#### Record extracts ####

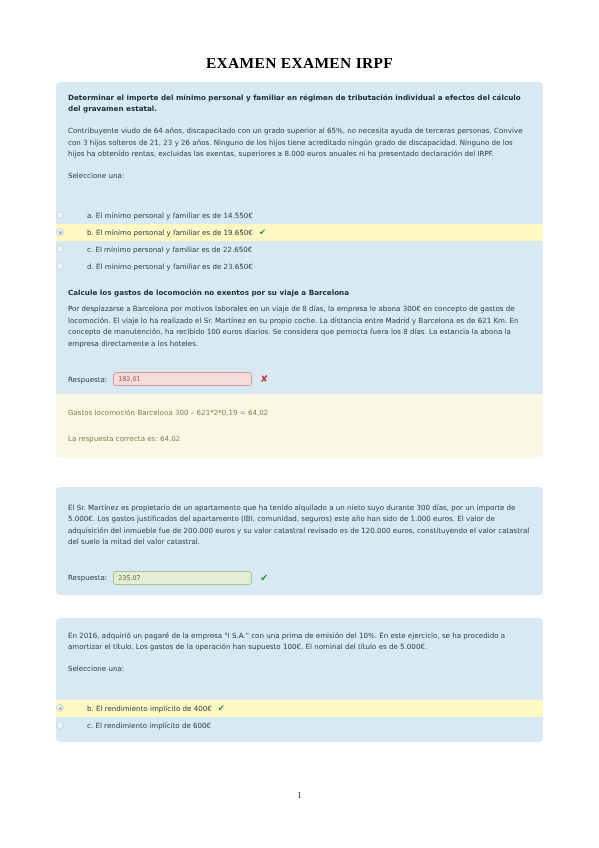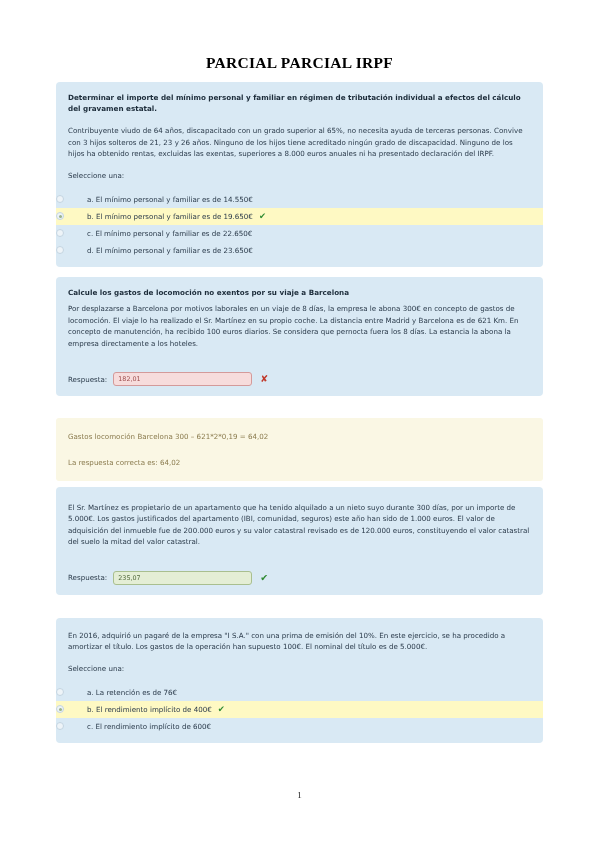--- a/index.html
+++ b/index.html
@@ -182,7 +182,7 @@
 
 <div class="page">
 
-  <h1 class="doc-title">PARCIAL PARCIAL IRPF</h1>
+  <h1 class="doc-title">EXAMEN EXAMEN IRPF</h1>
 
   <div class="qblock" style="top:82px;">
     <div class="qpad">

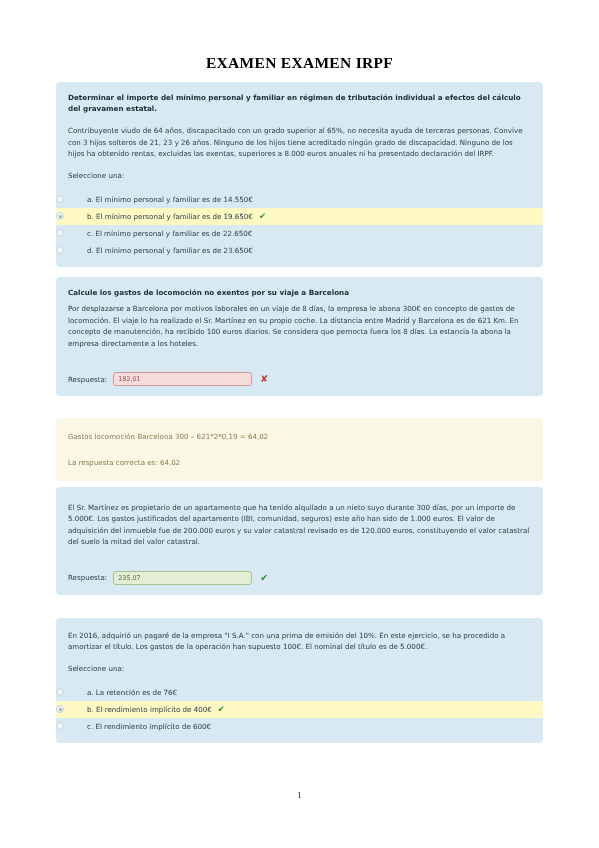--- a/index.html
+++ b/index.html
@@ -75,7 +75,7 @@
   }
 
   
-  .options { margin: 0 -12px 0 -12px; }
+  .options { margin: 16px -12px 0 -12px; }
 
   .option {
     display: flex;

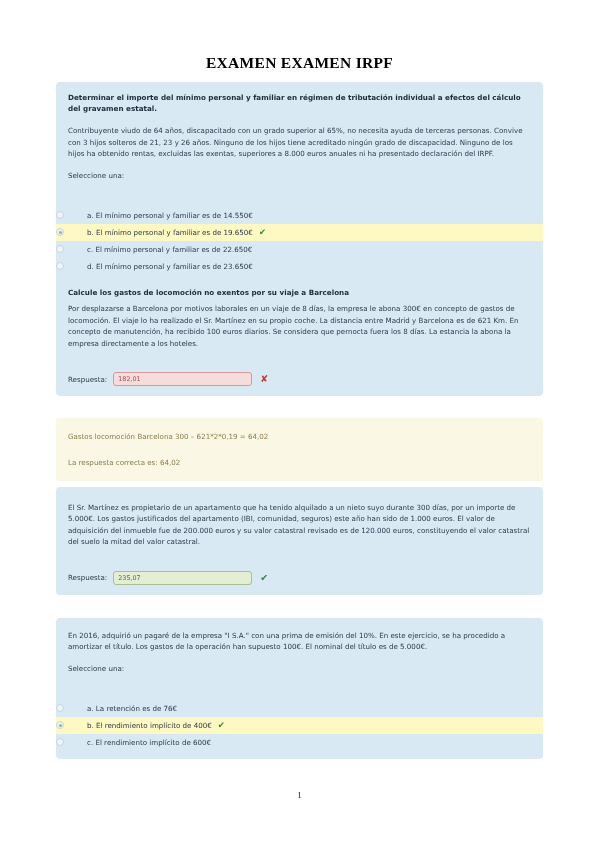--- a/index.html
+++ b/index.html
@@ -224,7 +224,7 @@
     </div>
   </div>
 
-  <div class="qblock fb" style="top:418px;">
+  <div class="qblock fb" style="top:394px;">
     <div class="fb-pad">
       <div class="fb-line">Gastos locomoción Barcelona 300 – 621*2*0,19 = 64,02</div>
       <div class="fb-gap"></div>

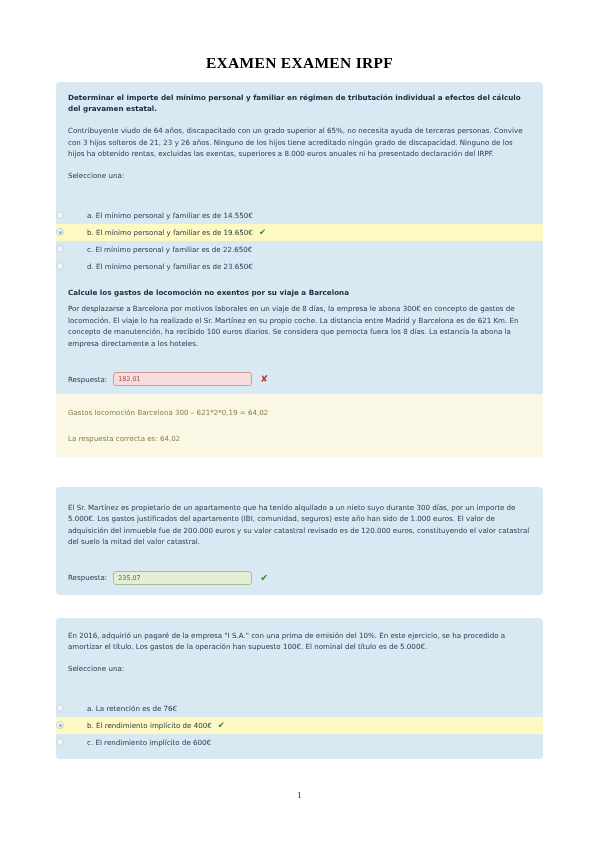--- a/index.html
+++ b/index.html
@@ -249,10 +249,6 @@
       <div class="select-label">Seleccione una:</div>
     </div>
     <div class="options">
-      <div class="option">
-        <span class="radio"></span>
-        <span class="opt-label">a. La retención es de 76€</span>
-      </div>
       <div class="option selected">
         <span class="radio"></span>
         <span class="opt-label">b. El rendimiento implícito de 400€</span>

####

**Aim of the task:** Give back every record above exactly as written, skipping each picture.

**Solution for this exercise:**
--- a/index.html
+++ b/index.html
@@ -182,7 +182,7 @@
 
 <div class="page">
 
-  <h1 class="doc-title">PARCIAL PARCIAL IRPF</h1>
+  <h1 class="doc-title">EXAMEN EXAMEN IRPF</h1>
 
   <div class="qblock" style="top:82px;">
     <div class="qpad">

--- a/index.html
+++ b/index.html
@@ -75,7 +75,7 @@
   }
 
   
-  .options { margin: 0 -12px 0 -12px; }
+  .options { margin: 16px -12px 0 -12px; }
 
   .option {
     display: flex;

--- a/index.html
+++ b/index.html
@@ -224,7 +224,7 @@
     </div>
   </div>
 
-  <div class="qblock fb" style="top:418px;">
+  <div class="qblock fb" style="top:394px;">
     <div class="fb-pad">
       <div class="fb-line">Gastos locomoción Barcelona 300 – 621*2*0,19 = 64,02</div>
       <div class="fb-gap"></div>

--- a/index.html
+++ b/index.html
@@ -249,10 +249,6 @@
       <div class="select-label">Seleccione una:</div>
     </div>
     <div class="options">
-      <div class="option">
-        <span class="radio"></span>
-        <span class="opt-label">a. La retención es de 76€</span>
-      </div>
       <div class="option selected">
         <span class="radio"></span>
         <span class="opt-label">b. El rendimiento implícito de 400€</span>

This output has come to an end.